Task details -
All lines holding the string "filter" should be copied from the data below.

[Edit difference data]
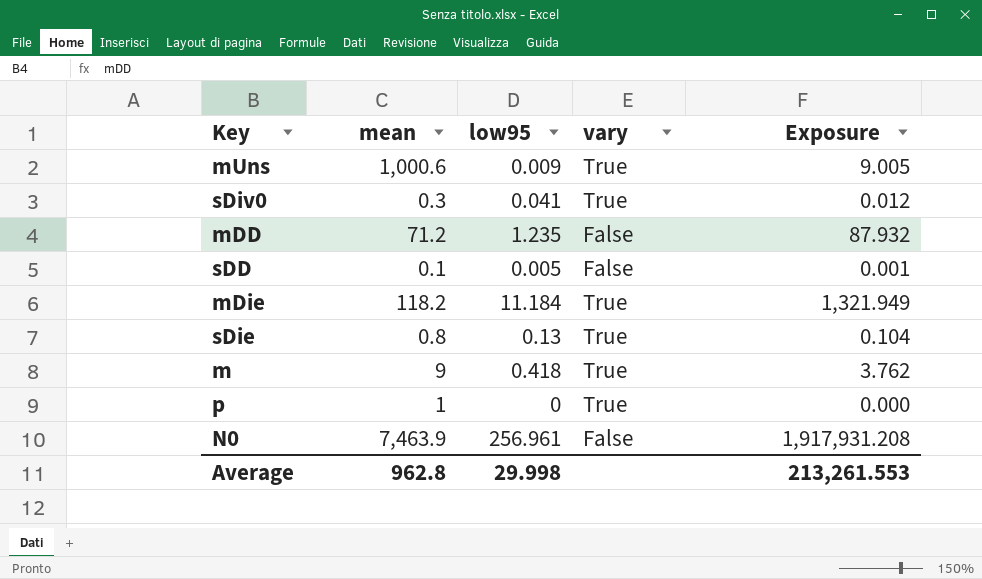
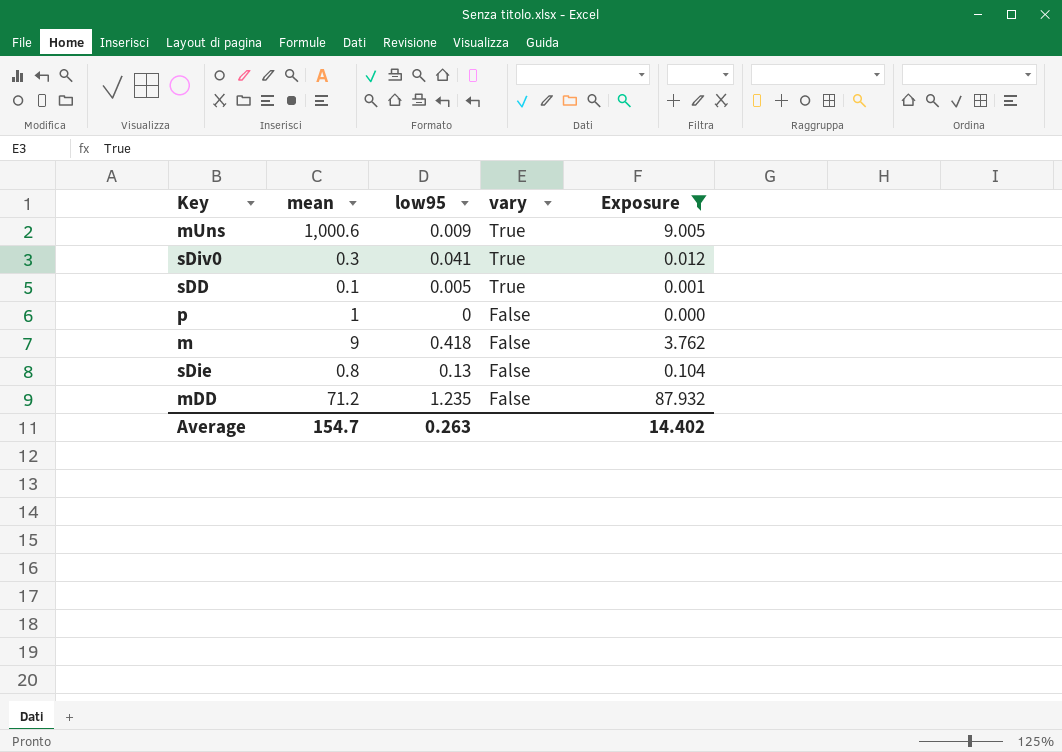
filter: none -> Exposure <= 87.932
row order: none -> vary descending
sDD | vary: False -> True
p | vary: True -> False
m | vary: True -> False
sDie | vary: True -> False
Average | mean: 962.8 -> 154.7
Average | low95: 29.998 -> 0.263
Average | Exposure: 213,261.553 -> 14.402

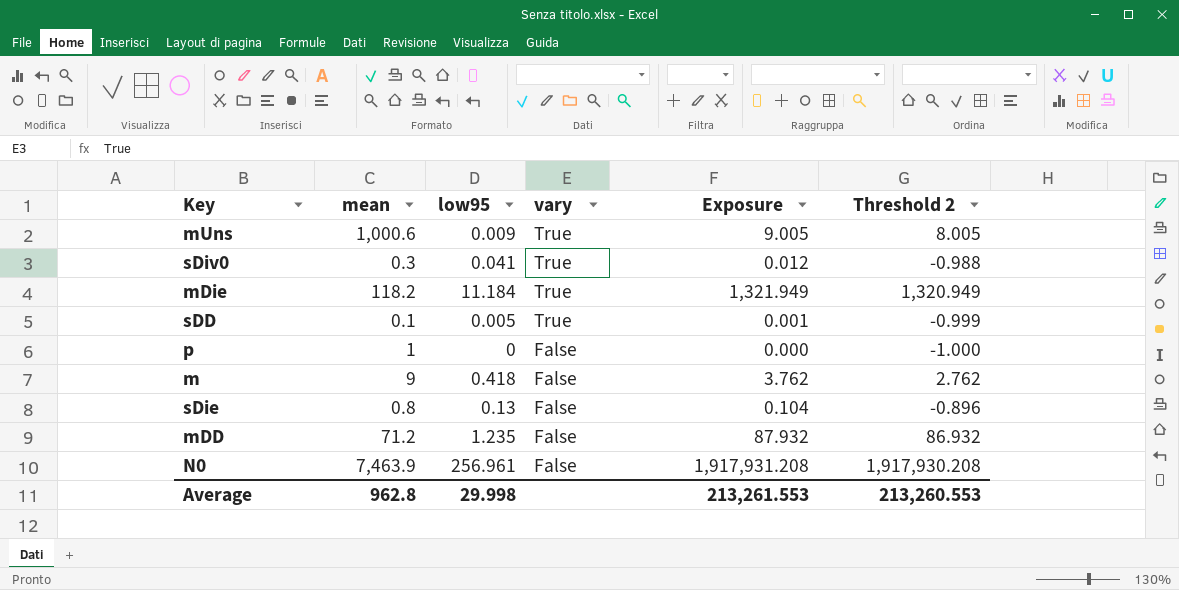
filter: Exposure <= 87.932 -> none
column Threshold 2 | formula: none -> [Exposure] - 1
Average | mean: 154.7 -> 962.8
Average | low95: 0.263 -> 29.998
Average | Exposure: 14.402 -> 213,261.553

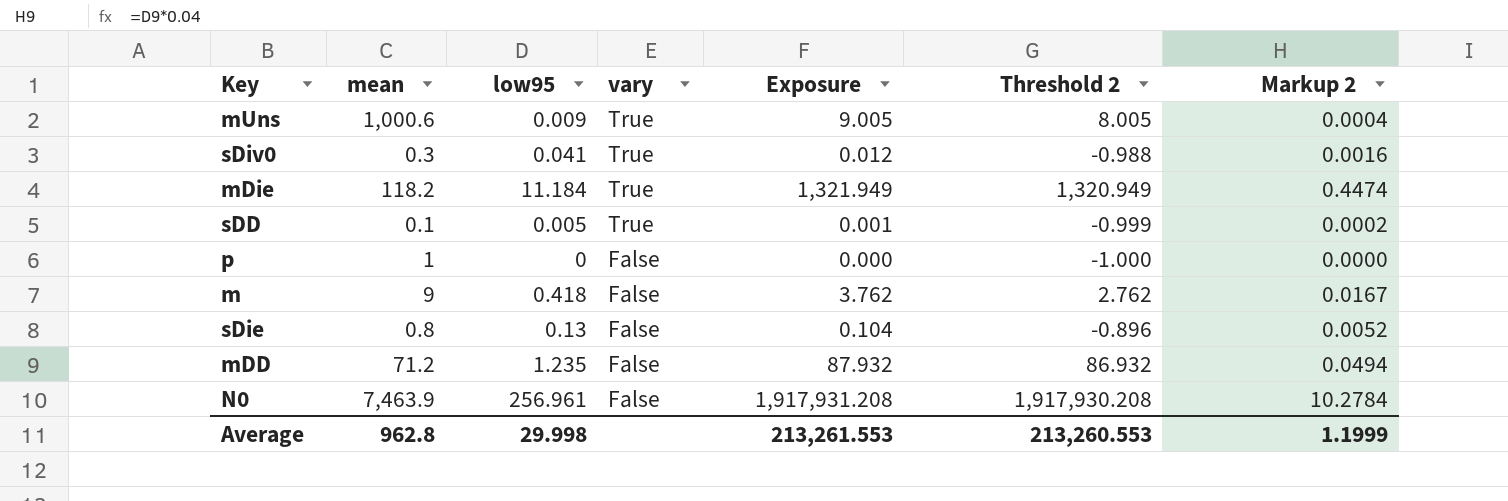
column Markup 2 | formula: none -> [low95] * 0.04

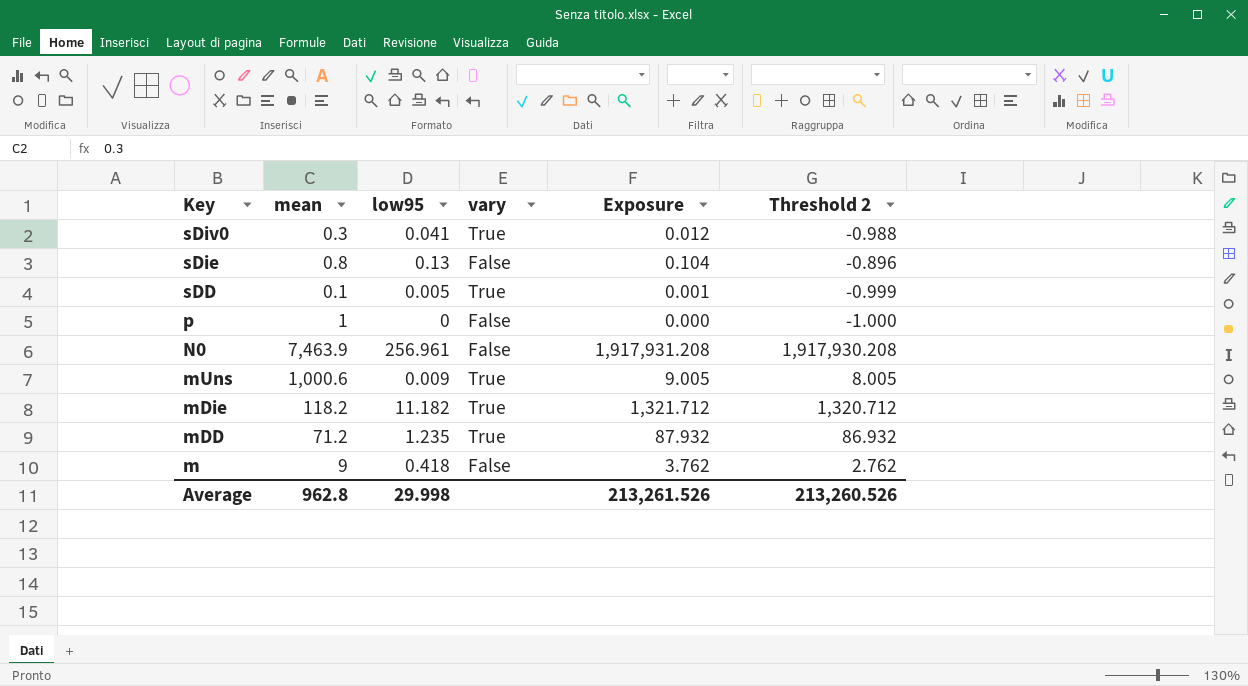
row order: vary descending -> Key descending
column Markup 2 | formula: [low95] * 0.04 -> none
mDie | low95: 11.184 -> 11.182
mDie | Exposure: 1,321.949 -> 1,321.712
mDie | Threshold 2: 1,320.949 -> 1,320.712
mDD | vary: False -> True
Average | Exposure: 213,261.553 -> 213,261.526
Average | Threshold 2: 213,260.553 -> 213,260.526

Written answer -
filter: none -> Exposure <= 87.932
filter: Exposure <= 87.932 -> none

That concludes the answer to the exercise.